Dataset — LMFlow documentation (original) (raw)

We provide several available datasets under data. You may download them all by running:

cd data && ./download.sh all && cd -

You can replace all with a specific dataset name to only download that dataset (e.g. ./download.sh alpaca).

Customized datasets are strongly encouraged, since this way users can apply their own prompt engineering techniques over various source datasets. As long as the generated dataset following the format below, they can be accepted as the input of our pipelines :hugs:

Dataset Format in General#

To specify the input for model finetune, users can provide a list of .jsonfiles under a specified dataset directory. For example,

|- path_to_dataset |- data_1.json |- data_2.json |- another_data.json |- ...
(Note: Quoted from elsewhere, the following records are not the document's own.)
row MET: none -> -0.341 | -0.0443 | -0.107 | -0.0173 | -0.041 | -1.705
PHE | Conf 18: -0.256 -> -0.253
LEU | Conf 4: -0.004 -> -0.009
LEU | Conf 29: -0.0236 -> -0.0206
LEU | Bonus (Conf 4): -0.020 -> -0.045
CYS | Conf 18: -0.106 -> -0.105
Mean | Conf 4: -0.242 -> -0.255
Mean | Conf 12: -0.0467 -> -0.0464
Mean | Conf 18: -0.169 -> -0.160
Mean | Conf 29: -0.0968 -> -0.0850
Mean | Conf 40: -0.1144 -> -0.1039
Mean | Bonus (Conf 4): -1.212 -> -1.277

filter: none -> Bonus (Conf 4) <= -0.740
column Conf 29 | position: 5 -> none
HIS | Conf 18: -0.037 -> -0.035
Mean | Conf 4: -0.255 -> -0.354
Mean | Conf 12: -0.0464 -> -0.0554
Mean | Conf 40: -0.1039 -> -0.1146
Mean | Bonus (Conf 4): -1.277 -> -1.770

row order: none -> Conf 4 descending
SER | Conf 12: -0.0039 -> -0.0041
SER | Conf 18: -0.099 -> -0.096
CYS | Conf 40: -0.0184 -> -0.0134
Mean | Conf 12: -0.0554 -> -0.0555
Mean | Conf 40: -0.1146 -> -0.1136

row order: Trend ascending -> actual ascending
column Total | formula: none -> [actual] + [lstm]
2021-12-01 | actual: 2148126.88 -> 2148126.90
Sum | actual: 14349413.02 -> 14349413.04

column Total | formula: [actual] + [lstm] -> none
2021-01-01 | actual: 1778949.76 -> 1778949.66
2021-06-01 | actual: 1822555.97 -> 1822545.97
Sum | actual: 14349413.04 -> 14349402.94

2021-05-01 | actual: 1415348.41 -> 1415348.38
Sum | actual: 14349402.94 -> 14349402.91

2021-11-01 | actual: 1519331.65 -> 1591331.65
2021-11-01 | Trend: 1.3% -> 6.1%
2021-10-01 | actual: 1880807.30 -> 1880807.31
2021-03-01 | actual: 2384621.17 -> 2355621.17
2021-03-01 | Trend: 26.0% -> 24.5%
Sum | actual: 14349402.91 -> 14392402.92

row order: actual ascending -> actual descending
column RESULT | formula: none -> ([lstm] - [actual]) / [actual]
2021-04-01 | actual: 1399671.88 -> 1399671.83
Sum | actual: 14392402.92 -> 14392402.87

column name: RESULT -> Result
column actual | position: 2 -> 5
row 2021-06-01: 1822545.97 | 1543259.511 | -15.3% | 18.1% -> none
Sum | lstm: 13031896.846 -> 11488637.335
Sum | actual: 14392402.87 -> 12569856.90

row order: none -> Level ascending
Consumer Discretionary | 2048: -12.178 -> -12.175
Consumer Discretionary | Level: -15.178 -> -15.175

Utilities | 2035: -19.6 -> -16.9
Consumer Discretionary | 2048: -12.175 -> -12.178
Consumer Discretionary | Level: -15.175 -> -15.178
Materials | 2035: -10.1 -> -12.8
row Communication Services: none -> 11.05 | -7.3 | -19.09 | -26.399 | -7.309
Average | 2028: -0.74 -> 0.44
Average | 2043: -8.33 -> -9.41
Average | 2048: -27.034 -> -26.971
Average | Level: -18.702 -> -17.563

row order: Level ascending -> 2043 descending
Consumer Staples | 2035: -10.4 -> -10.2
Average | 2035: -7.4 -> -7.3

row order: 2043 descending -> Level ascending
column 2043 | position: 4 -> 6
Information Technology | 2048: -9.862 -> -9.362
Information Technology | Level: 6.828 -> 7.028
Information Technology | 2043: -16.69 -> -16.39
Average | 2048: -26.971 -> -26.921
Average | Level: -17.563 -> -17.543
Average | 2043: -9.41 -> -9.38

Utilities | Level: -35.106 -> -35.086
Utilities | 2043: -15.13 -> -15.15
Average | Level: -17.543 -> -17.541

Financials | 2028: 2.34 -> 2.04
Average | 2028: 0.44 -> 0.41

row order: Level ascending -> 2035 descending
For inference, we currently only support a single .json file.

Each json file shall have the following format (three instances with four keys for example),

{ "type": "TYPE", "instances": [ { "KEY_1": "VALUE_1.1", "KEY_2": "VALUE_1.2", "KEY_3": "VALUE_1.3", "KEY_4": "VALUE_1.4", }, { "KEY_1": "VALUE_2.1", "KEY_2": "VALUE_2.2", "KEY_3": "VALUE_2.3", "KEY_4": "VALUE_2.4", }, { "KEY_1": "VALUE_3.1", "KEY_2": "VALUE_3.2", "KEY_3": "VALUE_3.3", "KEY_4": "VALUE_3.4", }, ] }

where the TYPE indicates the dataset type and defines the set of keys{ KEY_1, KEY_2, ... } and their corresponding interpretations. The list of supported types are listed as follows.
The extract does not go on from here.